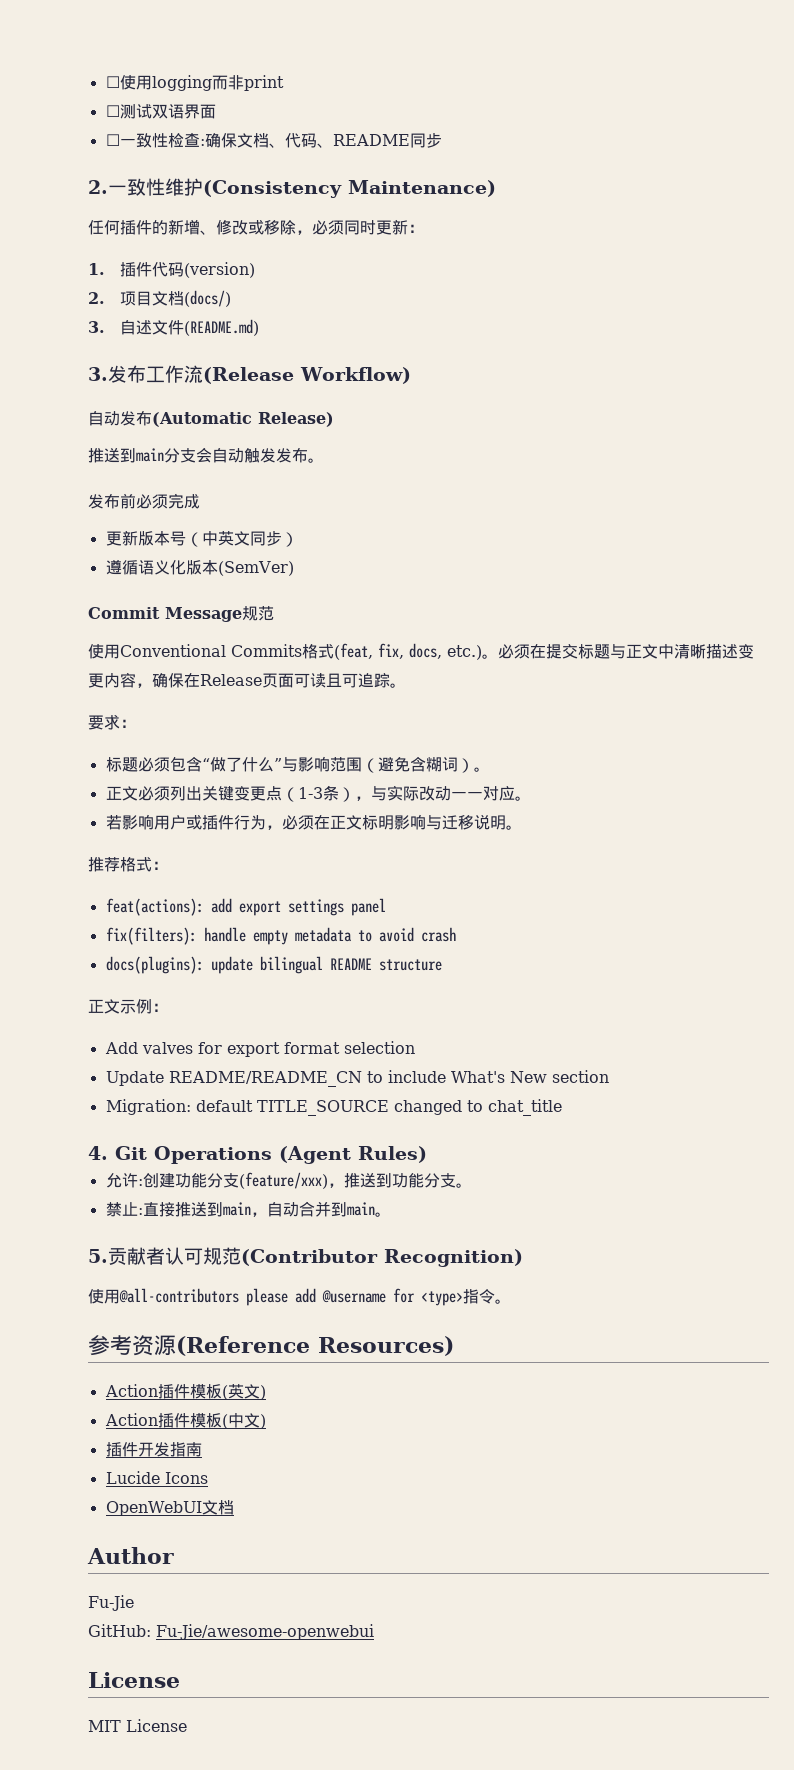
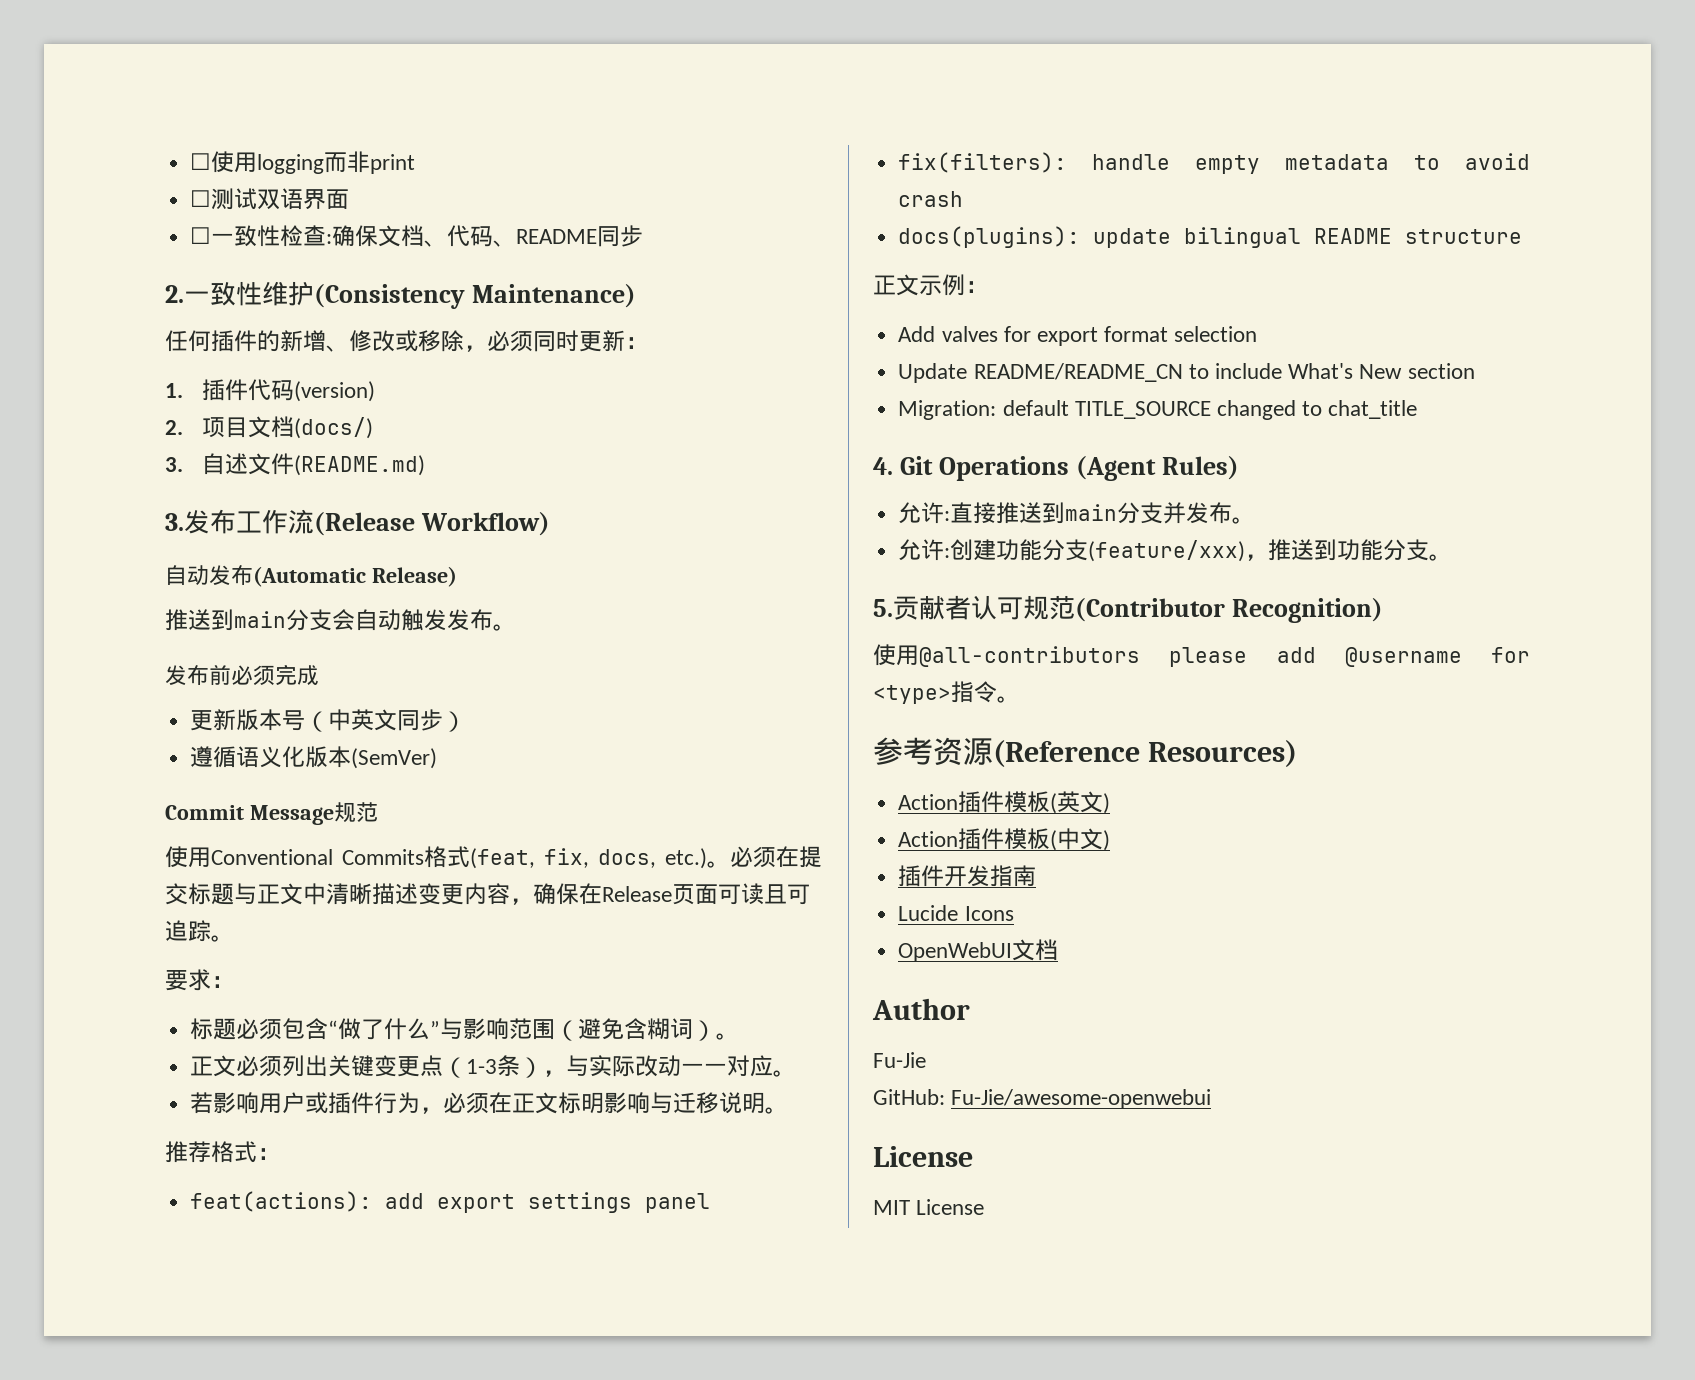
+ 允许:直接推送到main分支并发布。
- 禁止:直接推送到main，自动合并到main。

--

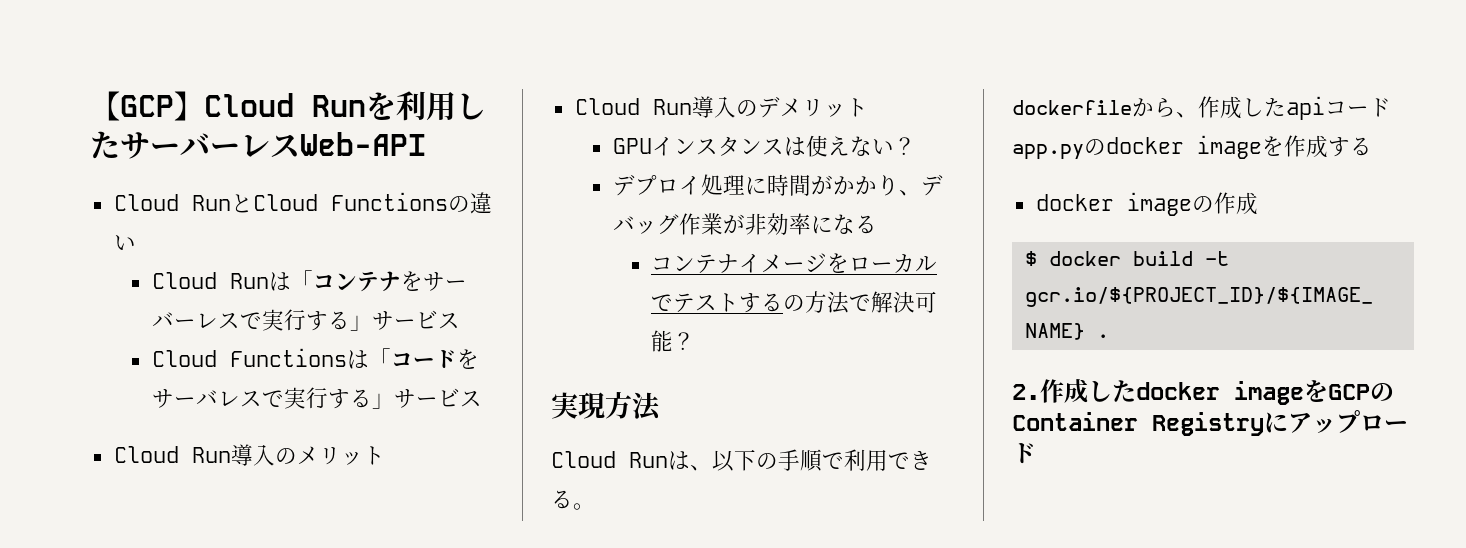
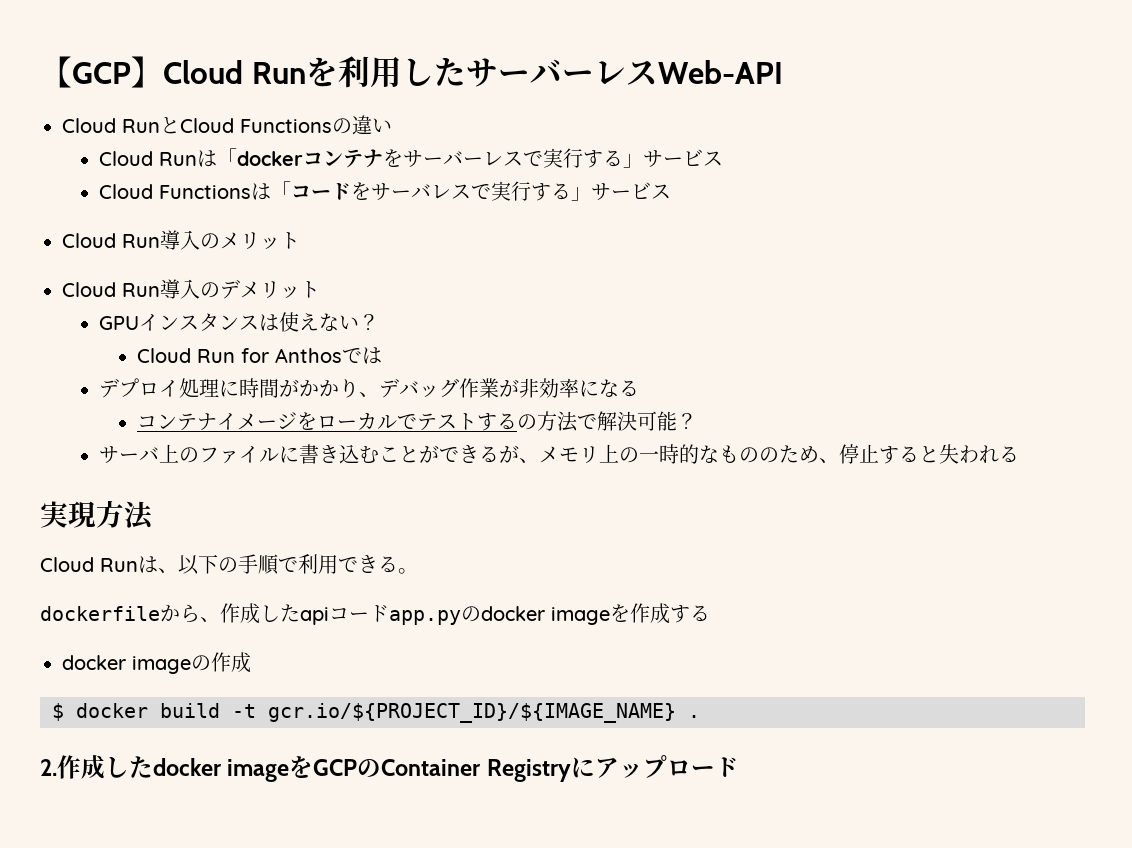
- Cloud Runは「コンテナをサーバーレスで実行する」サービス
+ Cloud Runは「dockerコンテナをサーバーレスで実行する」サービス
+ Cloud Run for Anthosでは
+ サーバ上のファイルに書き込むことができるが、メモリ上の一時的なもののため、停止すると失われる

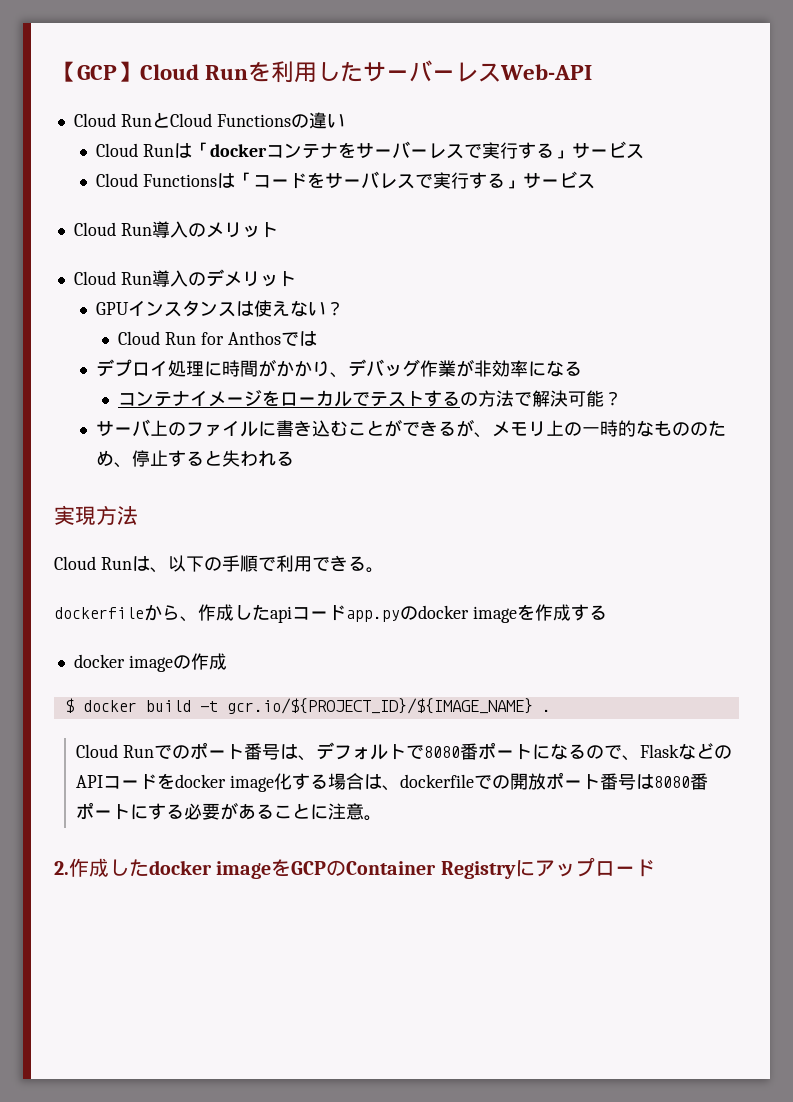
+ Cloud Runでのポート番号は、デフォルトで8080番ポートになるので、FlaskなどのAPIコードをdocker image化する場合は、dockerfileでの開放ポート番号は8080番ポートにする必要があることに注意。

__EXERCISE DESCRIPTION__:
Your answer must consist of every line from the listing that holds the string "Runは".

__RESPONSE__:
- Cloud Runは「コンテナをサーバーレスで実行する」サービス
+ Cloud Runは「dockerコンテナをサーバーレスで実行する」サービス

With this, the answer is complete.